Magnus Lagabøtes bylov ('Magnus Lagabøte's City Law') was promulgated for Bergen in 1276 during the reign of King Magnus VI of Norway (known as Magnus lagabøte or 'law-mender'). Oslo, Trondheim and Tønsberg received their own versions of the City Law about the same time, with the exact year when they were adopted unknown. The City Law was based on the State Law of Magnus Lagabøte, adopted in 1274, and the Bjarkøyretten, Trondheim's old city law, which came into force during the 1100s. Audun Hugleiksson was instrumental in the design of the law.

Magnus Lagabøte's City Law had specific rules and regulations that applied to the merchants in conjunction with the State Law. The laws that applied to the countryside were omitted. The State and City Laws were undoubtedly better known and more widespread than all other secular works in Norway in the late Middle Ages.

The laws were applied verbally, with the principle of equality before the law and justice. Today, the Byloven survives in twenty-five manuscripts, mostly as a complementary addition to the State Law.

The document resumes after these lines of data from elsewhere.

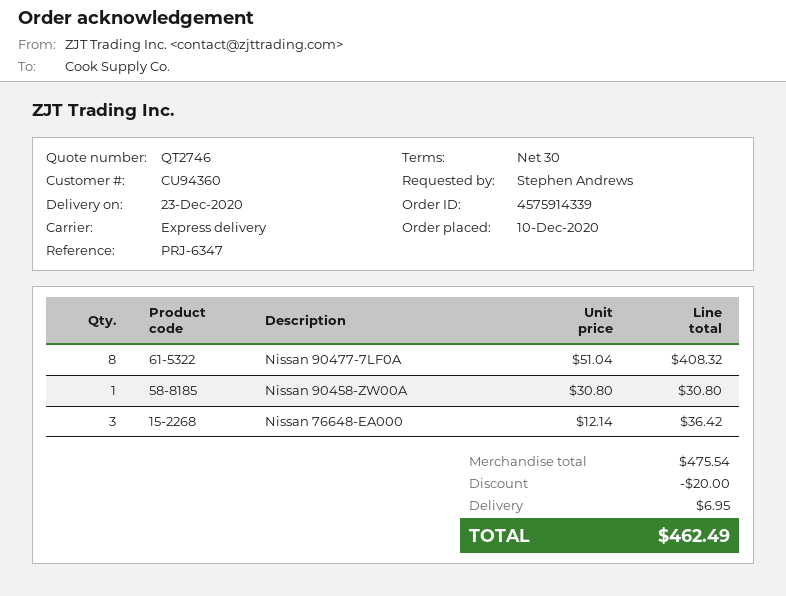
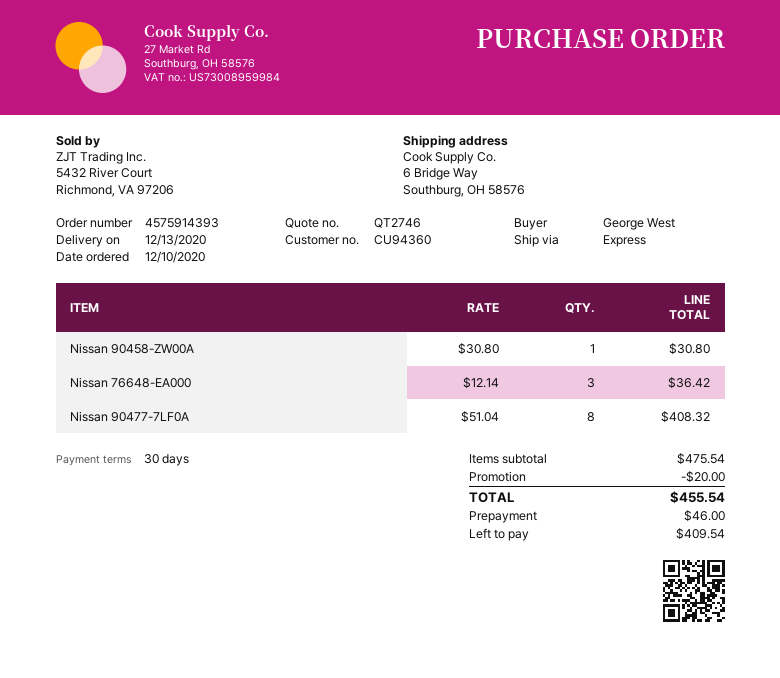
order number: 4575914339 -> 4575914393
delivery date: 2020-12-23 -> 2020-12-13
ordered by: Stephen Andrews -> George West
shipping: 6.95 -> none
total: 462.49 -> 455.54

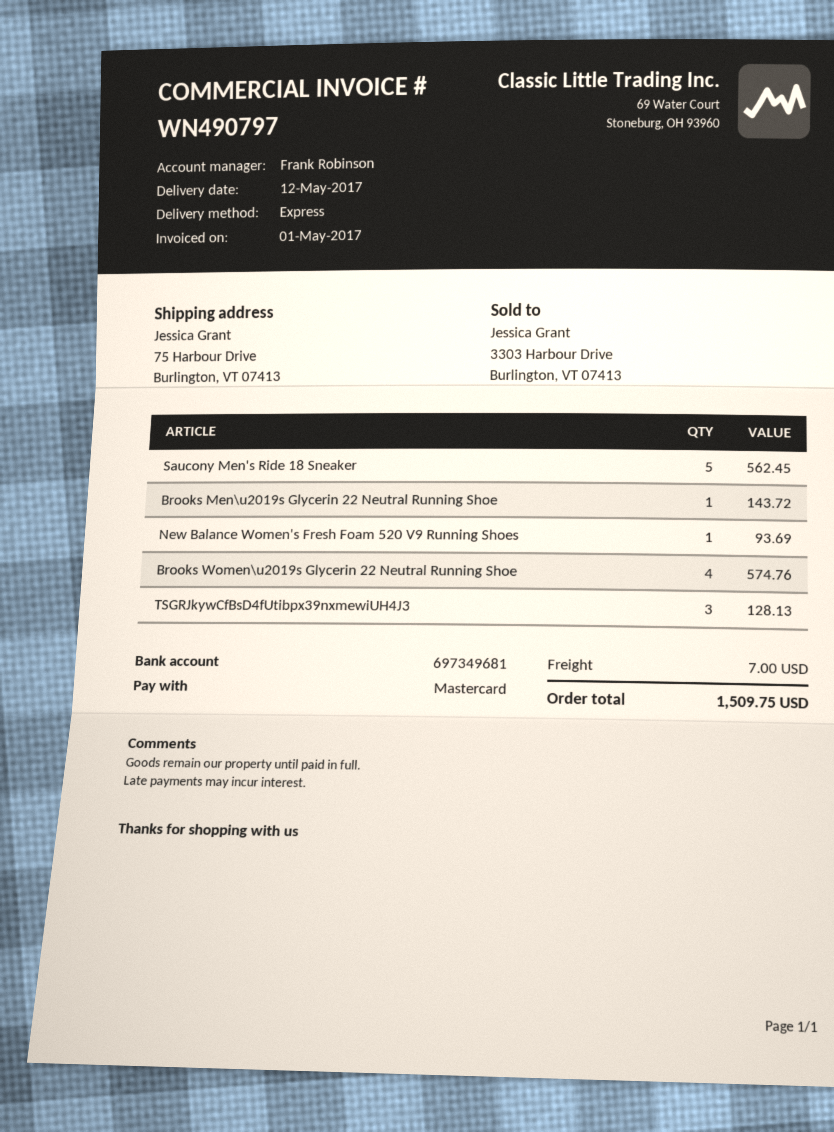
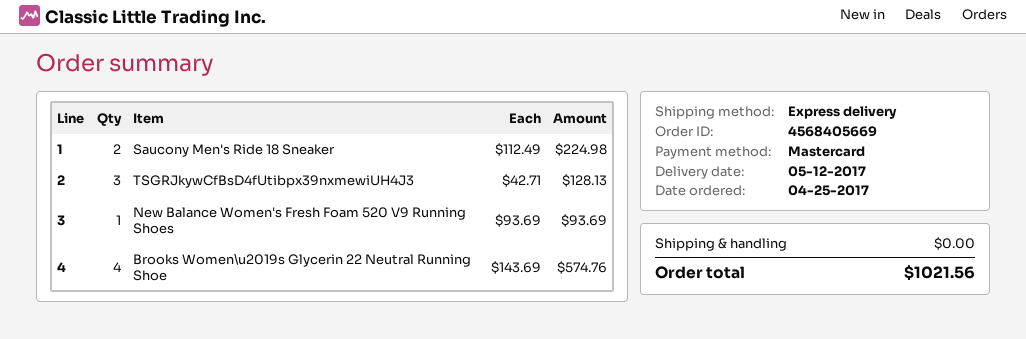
Saucony Men's Ride 18 Sneaker: 5 for 562.45 -> 2 for 224.98
Brooks Men\u2019s Glycerin 22 Neutral Running Shoe: 1 for 143.72 -> none
shipping: 7.00 -> 0.00
total: 1509.75 -> 1021.56

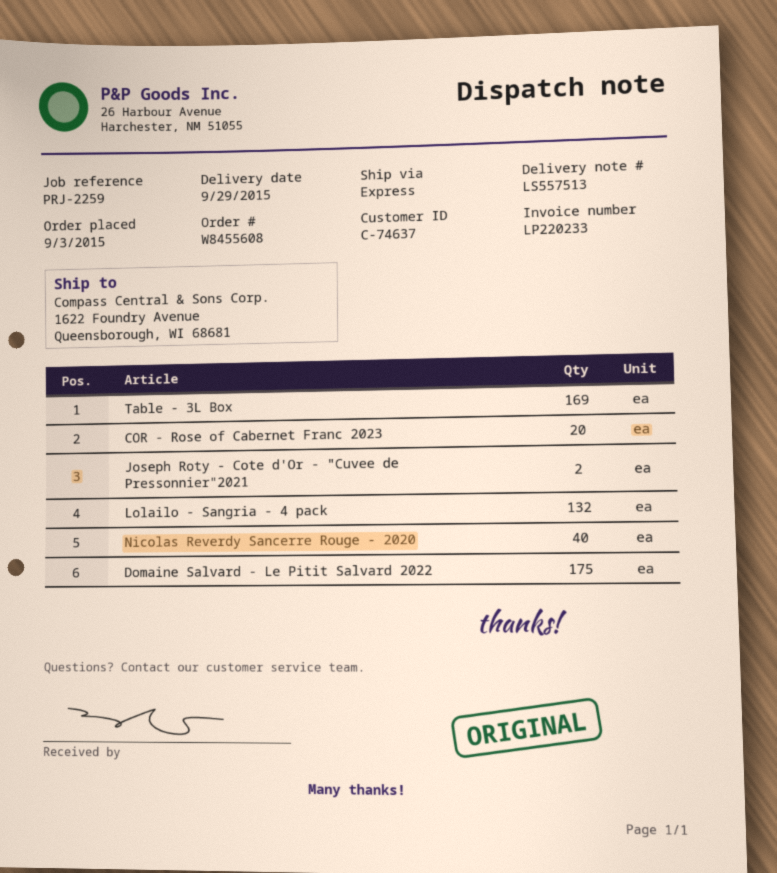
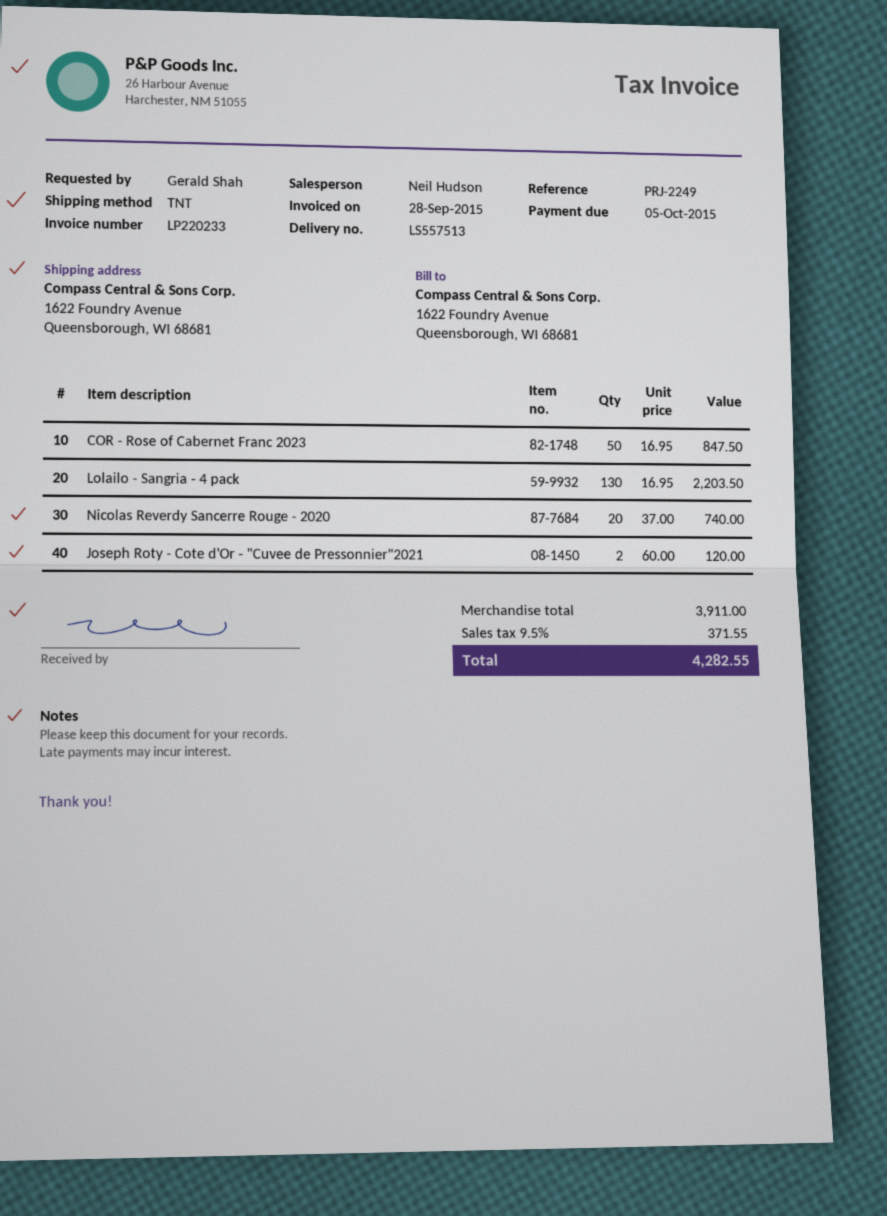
reference: PRJ-2259 -> PRJ-2249
shipping method: express -> TNT
Table - 3L Box: 169 -> none
COR - Rose of Cabernet Franc 2023: 20 -> 50
Lolailo - Sangria - 4 pack: 132 -> 130
Nicolas Reverdy Sancerre Rouge - 2020: 40 -> 20
Domaine Salvard - Le Pitit Salvard 2022: 175 -> none

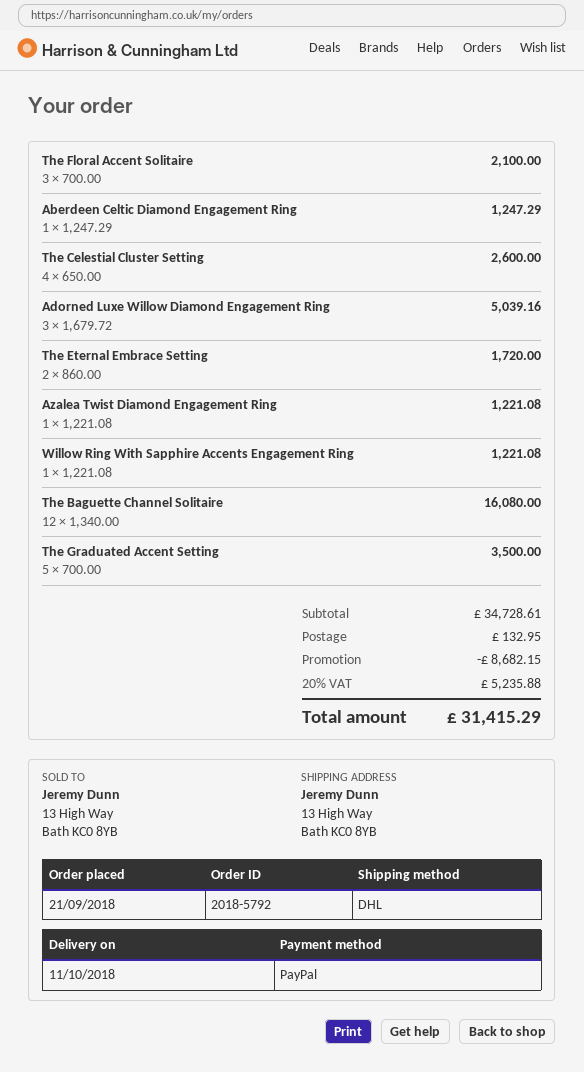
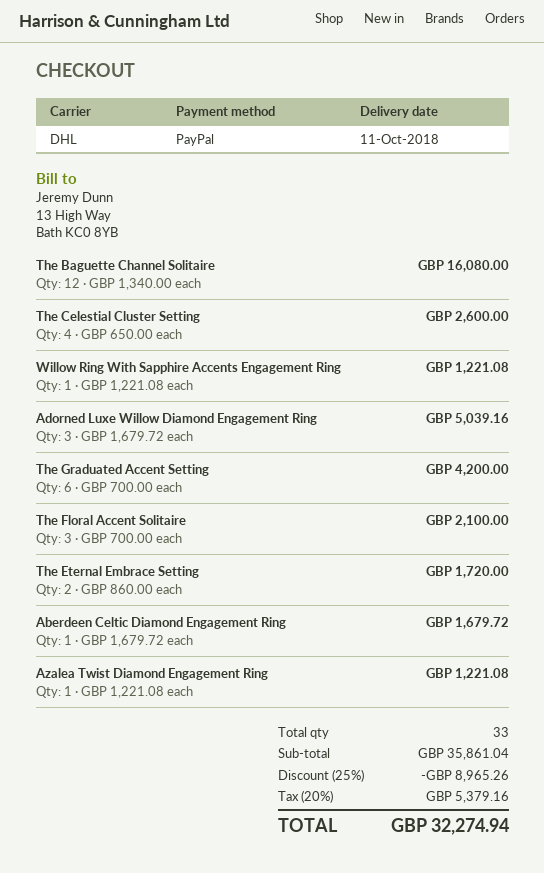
Aberdeen Celtic Diamond Engagement Ring: 1 x 1247.29 = 1247.29 -> 1 x 1679.72 = 1679.72
The Graduated Accent Setting: 5 x 700.00 = 3500.00 -> 6 x 700.00 = 4200.00
subtotal: 34728.61 -> 35861.04
discount: 8682.15 -> 8965.26
shipping: 132.95 -> none
tax: 20% = 5235.88 -> 20% = 5379.16
total: 31415.29 -> 32274.94

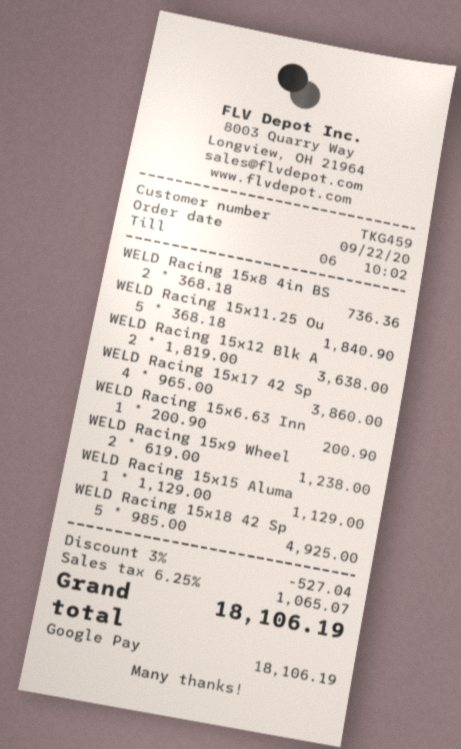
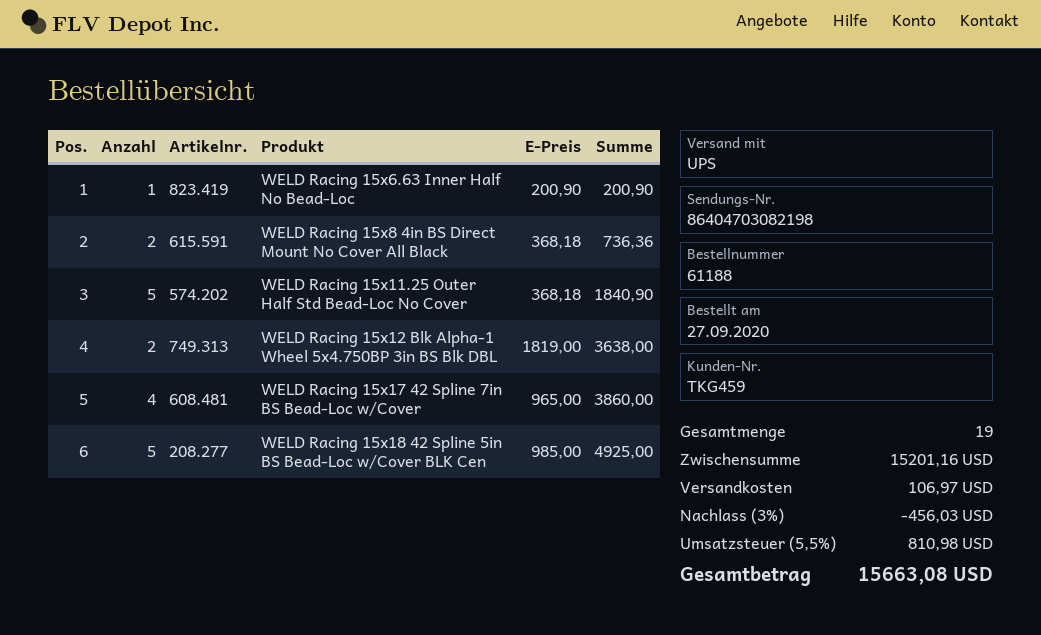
order date: 2020-09-22 -> 2020-09-27
WELD Racing 15x9 Wheel: 2 x 619.00 = 1238.00 -> none
WELD Racing 15x15 Aluma: 1 x 1129.00 = 1129.00 -> none
discount: 3% = 527.04 -> 3% = 456.03
shipping: none -> 106.97
tax: 6.25% = 1065.07 -> 5.5% = 810.98
total: 18106.19 -> 15663.08

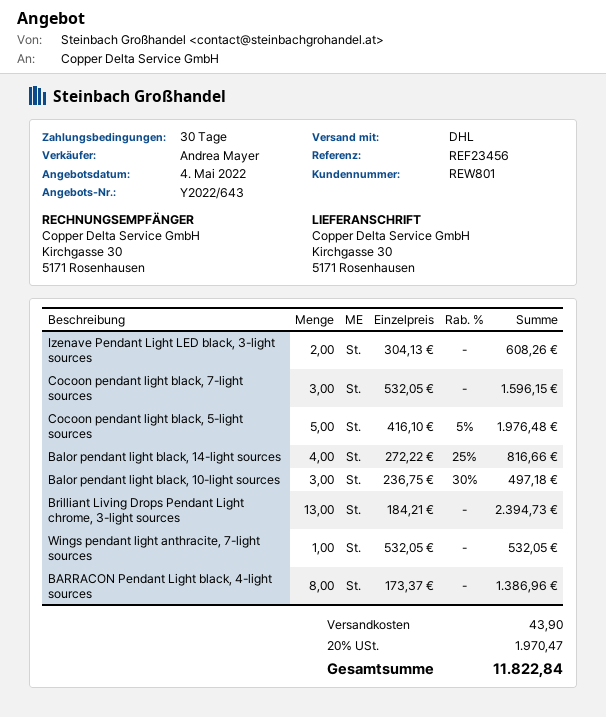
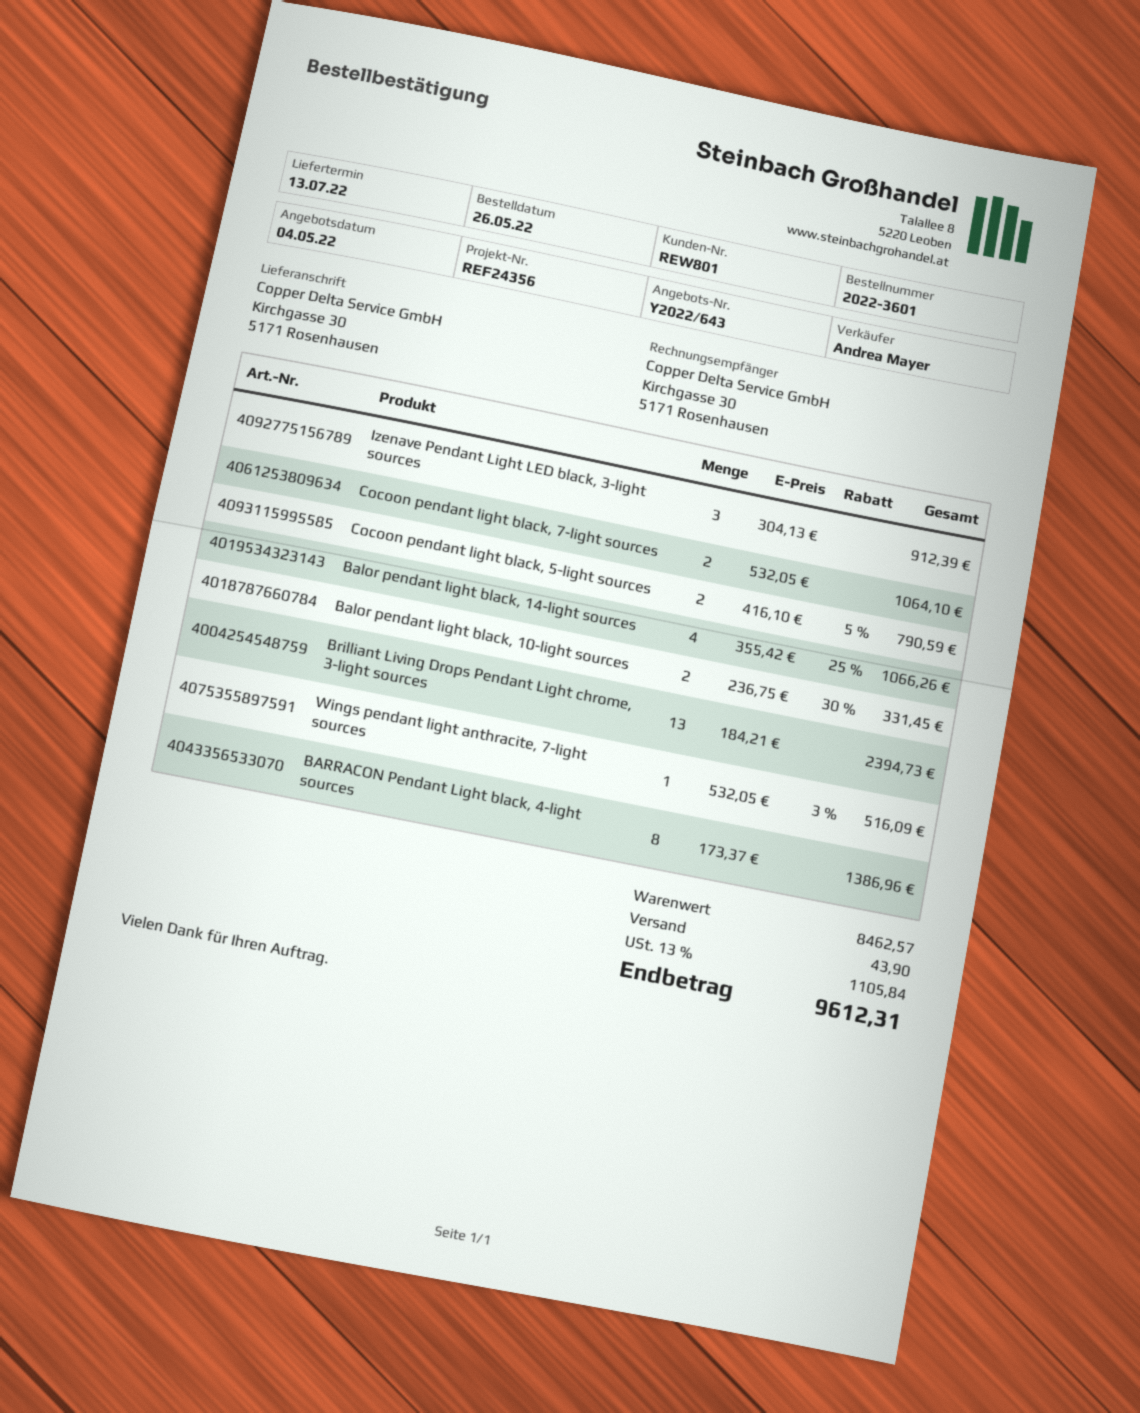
reference: REF23456 -> REF24356
Izenave Pendant Light LED black, 3-light sources: 2 x 304.13 = 608.26 -> 3 x 304.13 = 912.39
Cocoon pendant light black, 7-light sources: 3 x 532.05 = 1596.15 -> 2 x 532.05 = 1064.10
Cocoon pendant light black, 5-light sources: 5 x 416.10 - 5% = 1976.48 -> 2 x 416.10 - 5% = 790.59
Balor pendant light black, 14-light sources: 4 x 272.22 - 25% = 816.66 -> 4 x 355.42 - 25% = 1066.26
Balor pendant light black, 10-light sources: 3 x 236.75 - 30% = 497.18 -> 2 x 236.75 - 30% = 331.45
Wings pendant light anthracite, 7-light sources: 1 x 532.05 = 532.05 -> 1 x 532.05 - 3% = 516.09
tax: 20% = 1970.47 -> 13% = 1105.84
total: 11822.84 -> 9612.31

According to the City Law, the city was governed by the bymøtet or bytinget ('city meeting'), where all the town's householders met three times a year. In addition, there should be a council, usually of twelve men. The council was led by a taxpayer, later called byfogd ('city bailiff').

==See also==

- Medieval Scandinavian law

==Sources==

===Works cited===
- Bugge, Ivar (1986). "Kommunal forfatning : En historisk gjennomgang av utviklingen med hovedvekt på tidsrommet fra 1837, og en beskrivelse av kommunalrett og kommunal forfatning i dagens Norge"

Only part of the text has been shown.